Sunday, October 16, 2011

HERMAN CAIN: SAY NEIN, NEIN, NEIN!

He is the GOP flavor of the month. He is a brash, hard speaking candidate who professes to be a political outsider. However, it doesn't take much investigation to see he is nothing more than the spokesperson for the Koch Brothers, and their organisation, Americans for Prosperity.
Who are the Koch Brothers? Here is an accounting for their actions from the Bloomberg News....

"....In May 2008, a unit of Koch Industries Inc., one of the world’s largest privately held companies, sent Ludmila Egorova-Farines, its newly hired compliance officer and ethics manager, to investigate the management of a subsidiary in Arles in southern France. In less than a week, she discovered that the company had paid bribes to win contracts. “I uncovered the practices within a few days,” Egorova- Farines says. “They were not hidden at all.”

By September of that year, the researchers had found evidence of improper payments to secure contracts in six countries dating back to 2002, authorized by the business director of the company’s Koch-Glitsch affiliate in France.

A Bloomberg Markets investigation has found that Koch Industries -- in addition to being involved in improper payments to win business in Africa, India and the Middle East -- has sold millions of dollars of petrochemical equipment to Iran, a country the U.S. identifies as a sponsor of global terrorism.

From 1999 through 2003, Koch Industries was assessed more than $400 million in fines, penalties and judgments. In December 1999, a civil jury found that Koch Industries had taken oil it didn’t pay for from federal land by mismeasuring the amount of crude it was extracting. Koch paid a $25 million settlement to the U.S. Phil Dubose, a Koch employee who testified against the company said he and his colleagues were shown by their managers how to steal and cheat -- using techniques they called the Koch Method.

In 1999, a Texas jury imposed a $296 million verdict on a Koch pipeline unit -- the largest compensatory damages judgment in a wrongful death case against a corporation in U.S. history. The jury found that the company’s negligence had led to a butane pipeline rupture that fueled an explosion that killed two teenagers.

The Koch brothers have vaulted into the American political spotlight in recent years. Koch Industries has spent more than $50 million to lobby in Washington since 2006, according to the Center for Responsive Politics, a nonpartisan group that tracks political donations. The company opposed derivatives regulation and greenhouse gas limits.
The brothers have backed a foundation that has trained thousands of Tea Party activists. The Tea Party, a popular movement whose name stands for Taxed Enough Already, has grown into a potent force in national politics. Sixty representatives of Congress, out of a total of 435, identify themselves as Tea Party members. Virtually every Republican candidate for president -- including Texas Governor Rick Perry and Minnesota Congresswoman Michele Bachmann -- has solicited the group’s support.

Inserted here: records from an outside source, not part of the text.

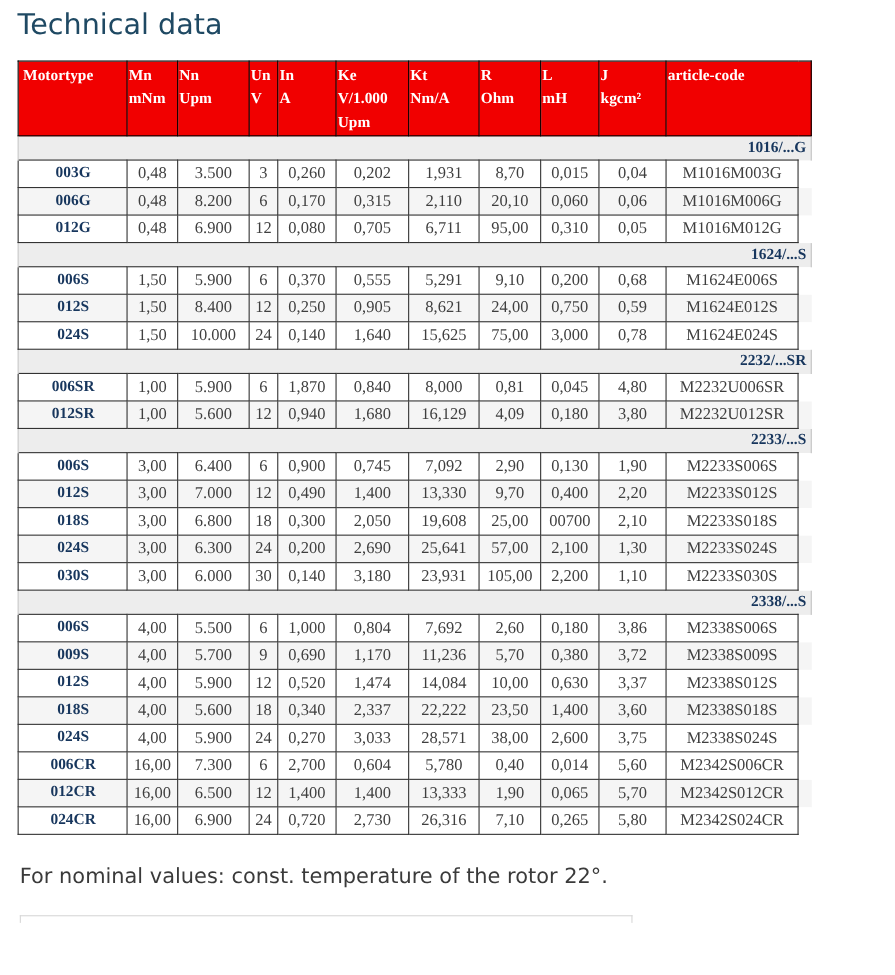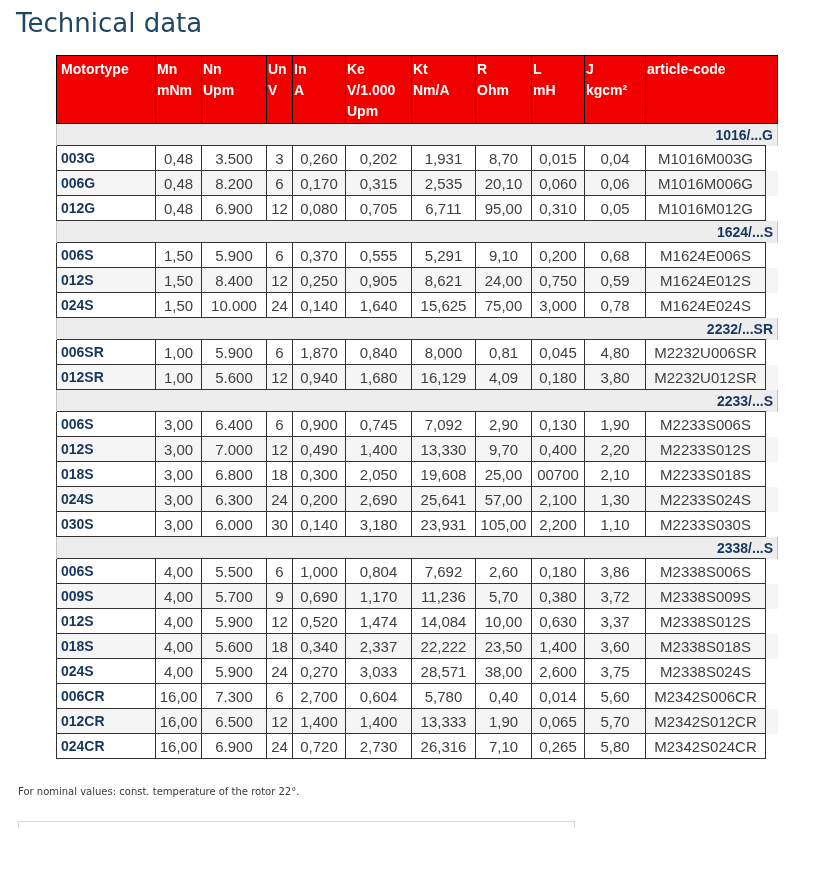"Motortype" table { font-family: Liberation Sans, sans-serif -> Liberation Serif, serif; margin-left: 40px -> none }
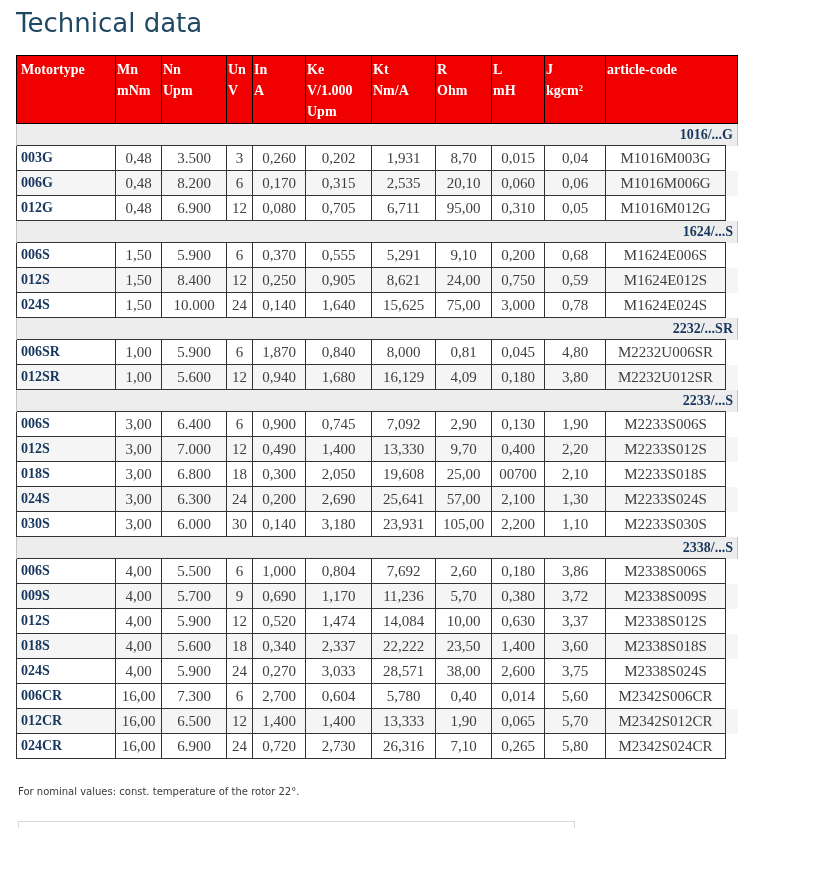"003G" td.motortype { text-align: left -> center }
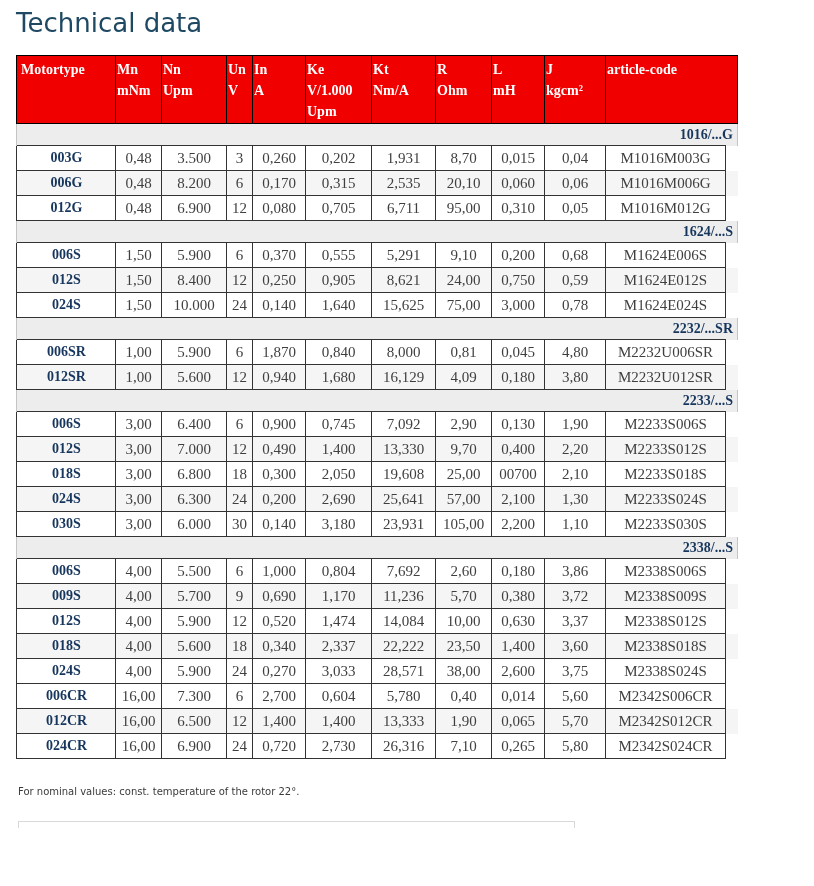"2,535" td { text: 2,535 -> 2,110 }
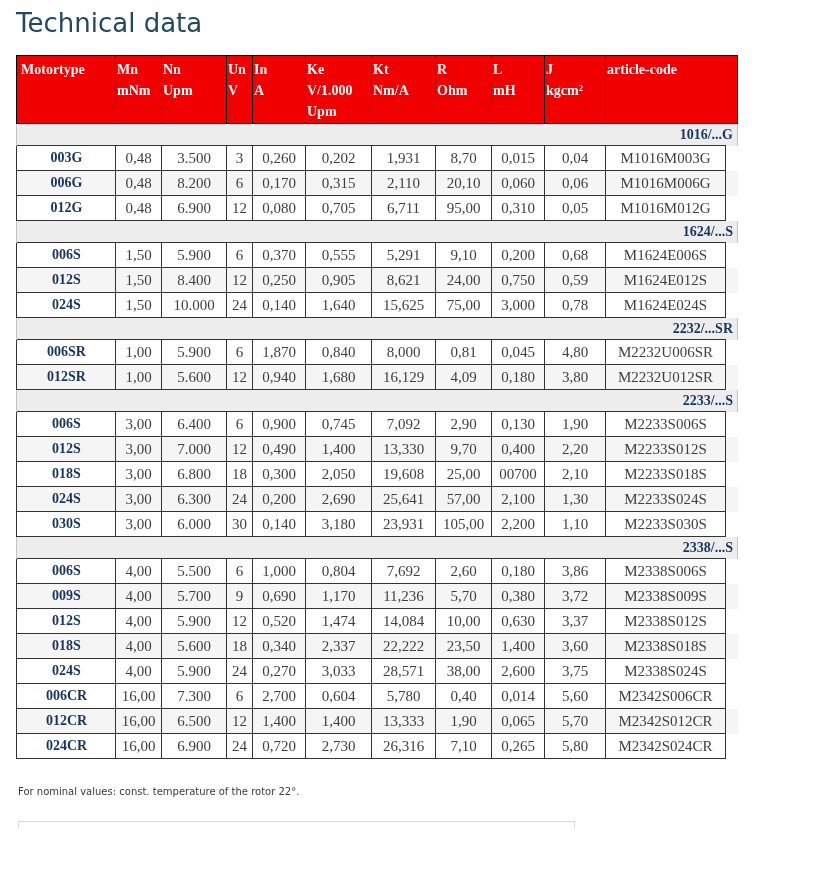"For nominal values: const. temperature" .footnote { font-size: 10px -> 19px }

Cain's economic ideas, support and organization have close ties to the two billionaire brothers who bankroll right-leaning causes through their group Americans for Prosperity. Cain's campaign manager and a number of aides have worked for Americans for Prosperity, or AFP, the advocacy group founded with support from billionaire brothers Charles and David Koch, which lobbies for lower taxes and less government regulation and spending. Cain credits a businessman who served on an AFP advisory board with helping devise his "9-9-9" plan to rewrite the nation's tax code. And his years of speaking at AFP events have given the businessman and radio host a network of loyal grassroots fans.

Cain is always quick to promote his career at the helm of the Godfather's Pizza chain, but his ties to AFP aren't something the candidate appears eager to highlight. But Cain continues to work with the group.
While several other candidates will be at an Iowa Republican Party dinner on Nov. 4, Cain is scheduled to be in Washington mingling with activists at AFP's annual "Defending the American Dream" summit. He is the only confirmed presidential candidate for the event.

"Herman Cain is the first presidential corporate spokes-candidate," said Scott Ross, a liberal activist who leads One Wisconsin Now, which has often mocked AFP as a front group for corporate interests. "The best way to have your issues talked about in the issue debate is to have a candidate in your pocket with snappy comebacks and easily branded policy papers which mask how destructive they would be." AFP's agenda also includes weakening private and public sector unions, opposing environmental regulations and undoing Obama's health care reform law, among other policies.